(Exercise inputs begins)

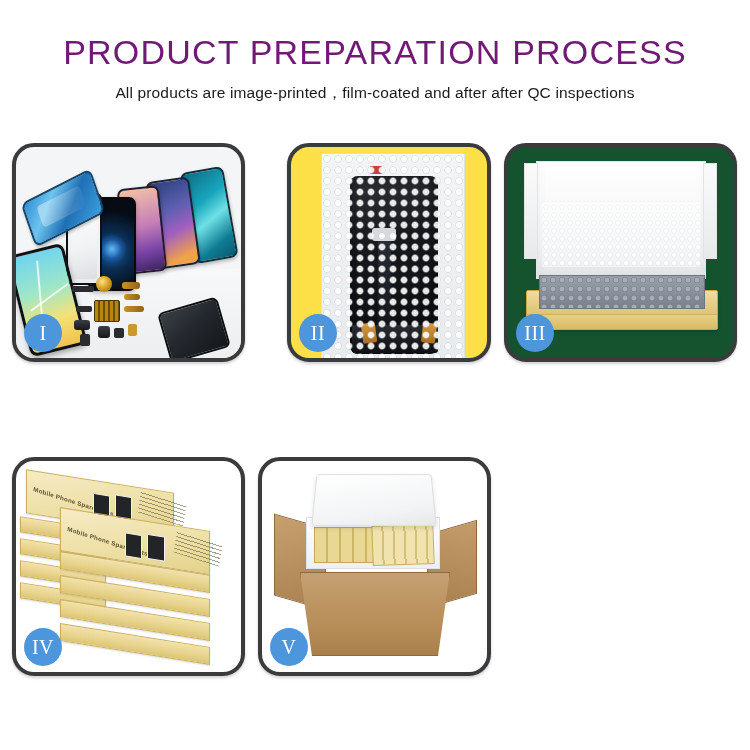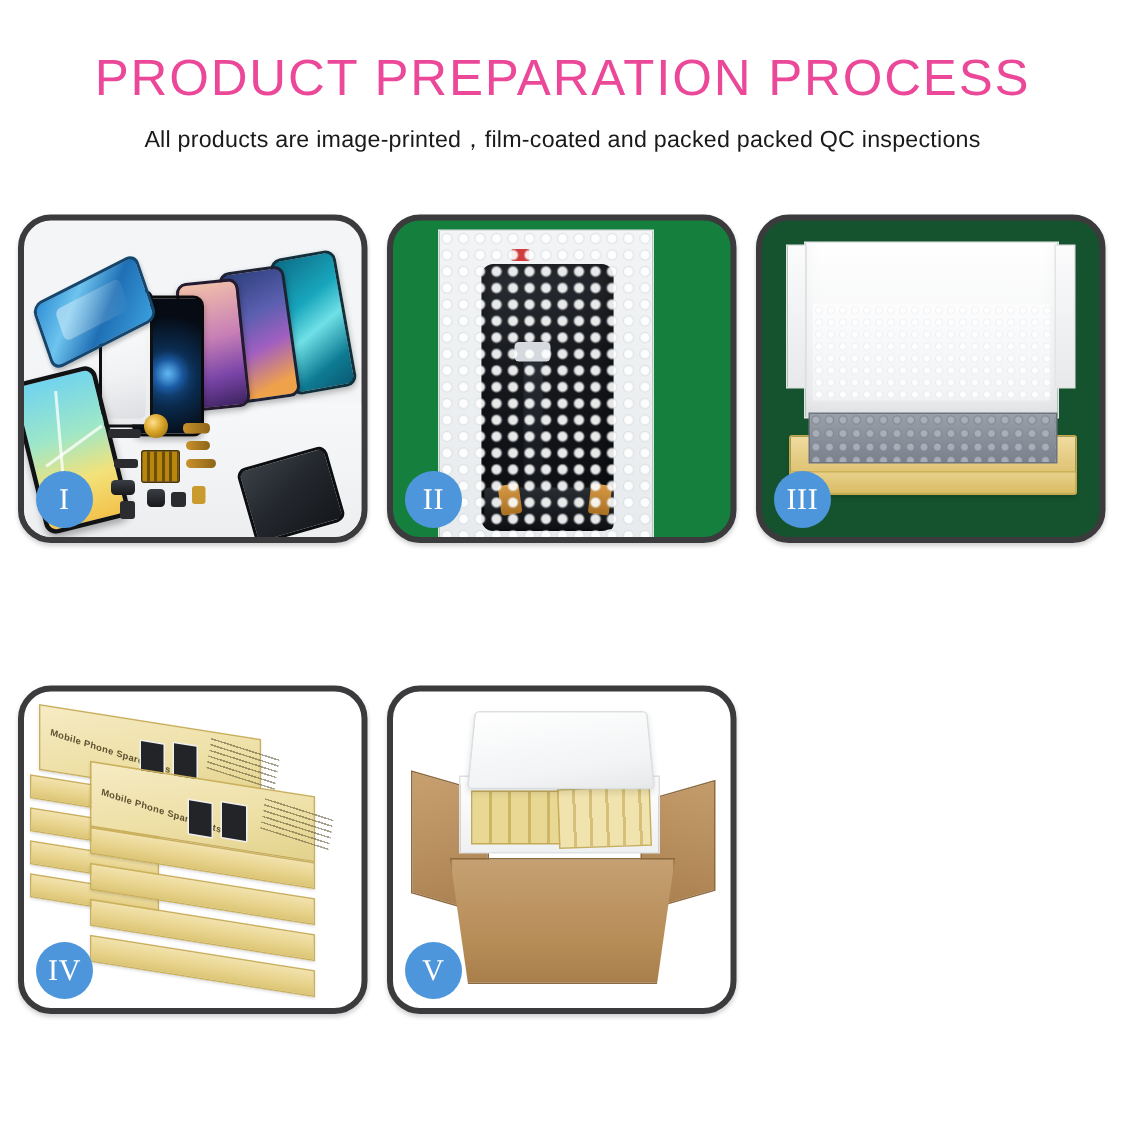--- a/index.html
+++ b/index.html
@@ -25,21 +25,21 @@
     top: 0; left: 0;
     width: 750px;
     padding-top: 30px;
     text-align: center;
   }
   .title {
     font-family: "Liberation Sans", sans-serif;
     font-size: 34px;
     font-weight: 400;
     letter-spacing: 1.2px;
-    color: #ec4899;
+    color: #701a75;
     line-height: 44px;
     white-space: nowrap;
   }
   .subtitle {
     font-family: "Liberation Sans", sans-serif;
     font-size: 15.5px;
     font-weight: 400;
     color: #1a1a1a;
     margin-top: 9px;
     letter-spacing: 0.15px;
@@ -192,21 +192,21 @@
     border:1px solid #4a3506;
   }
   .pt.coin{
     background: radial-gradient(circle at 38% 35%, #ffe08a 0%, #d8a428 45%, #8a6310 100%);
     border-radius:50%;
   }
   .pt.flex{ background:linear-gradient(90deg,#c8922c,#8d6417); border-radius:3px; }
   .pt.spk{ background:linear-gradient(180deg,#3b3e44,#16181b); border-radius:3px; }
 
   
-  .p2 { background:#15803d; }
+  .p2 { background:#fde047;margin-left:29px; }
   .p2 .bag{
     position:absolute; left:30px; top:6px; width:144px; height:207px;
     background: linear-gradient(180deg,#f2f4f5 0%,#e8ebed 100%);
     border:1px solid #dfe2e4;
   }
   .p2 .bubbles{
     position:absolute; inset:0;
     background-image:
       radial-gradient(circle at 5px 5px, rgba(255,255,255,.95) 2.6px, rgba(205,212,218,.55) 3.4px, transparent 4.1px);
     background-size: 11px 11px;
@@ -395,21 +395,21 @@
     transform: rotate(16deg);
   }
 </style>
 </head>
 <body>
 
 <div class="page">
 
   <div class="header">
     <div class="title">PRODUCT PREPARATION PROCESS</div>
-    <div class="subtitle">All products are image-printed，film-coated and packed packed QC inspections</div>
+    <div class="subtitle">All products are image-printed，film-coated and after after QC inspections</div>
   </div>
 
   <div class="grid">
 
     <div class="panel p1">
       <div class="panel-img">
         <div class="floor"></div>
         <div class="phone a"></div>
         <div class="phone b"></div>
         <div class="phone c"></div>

(Exercise inputs ends)
(Exercise inputs begins)

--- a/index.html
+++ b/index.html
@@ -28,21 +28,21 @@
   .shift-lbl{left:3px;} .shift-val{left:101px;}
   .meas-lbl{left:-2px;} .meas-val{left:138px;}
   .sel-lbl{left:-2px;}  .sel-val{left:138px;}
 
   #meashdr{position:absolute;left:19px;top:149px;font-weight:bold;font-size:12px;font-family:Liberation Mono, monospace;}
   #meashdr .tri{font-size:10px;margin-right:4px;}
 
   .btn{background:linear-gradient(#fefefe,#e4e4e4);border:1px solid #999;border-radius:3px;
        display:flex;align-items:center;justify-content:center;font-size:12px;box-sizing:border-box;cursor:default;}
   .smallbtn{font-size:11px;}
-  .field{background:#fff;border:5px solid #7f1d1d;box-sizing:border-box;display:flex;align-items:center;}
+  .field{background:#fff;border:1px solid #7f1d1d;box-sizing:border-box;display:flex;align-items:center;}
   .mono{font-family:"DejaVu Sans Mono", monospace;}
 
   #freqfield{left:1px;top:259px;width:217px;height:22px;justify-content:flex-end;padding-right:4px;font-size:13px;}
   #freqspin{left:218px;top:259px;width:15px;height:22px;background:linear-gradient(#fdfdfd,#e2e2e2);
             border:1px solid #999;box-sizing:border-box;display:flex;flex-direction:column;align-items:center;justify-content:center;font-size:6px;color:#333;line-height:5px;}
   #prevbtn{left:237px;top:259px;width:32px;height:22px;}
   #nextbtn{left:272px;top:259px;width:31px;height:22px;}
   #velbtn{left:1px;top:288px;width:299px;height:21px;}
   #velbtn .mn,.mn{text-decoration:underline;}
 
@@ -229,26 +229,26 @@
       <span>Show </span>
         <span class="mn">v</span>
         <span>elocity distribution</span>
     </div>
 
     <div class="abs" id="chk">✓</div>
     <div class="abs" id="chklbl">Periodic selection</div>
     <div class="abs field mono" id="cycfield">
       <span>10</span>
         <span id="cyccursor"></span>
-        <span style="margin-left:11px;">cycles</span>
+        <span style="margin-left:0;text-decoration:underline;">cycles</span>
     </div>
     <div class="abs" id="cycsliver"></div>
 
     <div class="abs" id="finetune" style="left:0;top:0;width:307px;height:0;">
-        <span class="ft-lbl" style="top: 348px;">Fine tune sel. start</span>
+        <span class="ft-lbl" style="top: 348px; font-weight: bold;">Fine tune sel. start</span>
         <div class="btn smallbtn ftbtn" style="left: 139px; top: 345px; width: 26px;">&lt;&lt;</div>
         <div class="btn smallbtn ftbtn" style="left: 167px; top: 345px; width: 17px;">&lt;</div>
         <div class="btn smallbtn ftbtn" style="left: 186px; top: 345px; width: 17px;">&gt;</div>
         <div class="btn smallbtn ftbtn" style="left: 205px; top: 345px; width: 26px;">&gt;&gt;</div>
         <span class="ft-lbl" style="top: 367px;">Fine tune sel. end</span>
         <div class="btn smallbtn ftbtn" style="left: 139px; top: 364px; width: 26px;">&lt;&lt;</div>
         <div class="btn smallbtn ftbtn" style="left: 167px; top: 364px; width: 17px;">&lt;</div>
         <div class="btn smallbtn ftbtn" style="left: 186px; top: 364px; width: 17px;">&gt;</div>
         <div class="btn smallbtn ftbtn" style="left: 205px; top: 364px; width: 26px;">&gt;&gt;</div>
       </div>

(Exercise inputs ends)

Your objective: Scan the records for the word "velbtn", and copy each line where it is found.

Completed task:
   #velbtn{left:1px;top:288px;width:299px;height:21px;}
   #velbtn .mn,.mn{text-decoration:underline;}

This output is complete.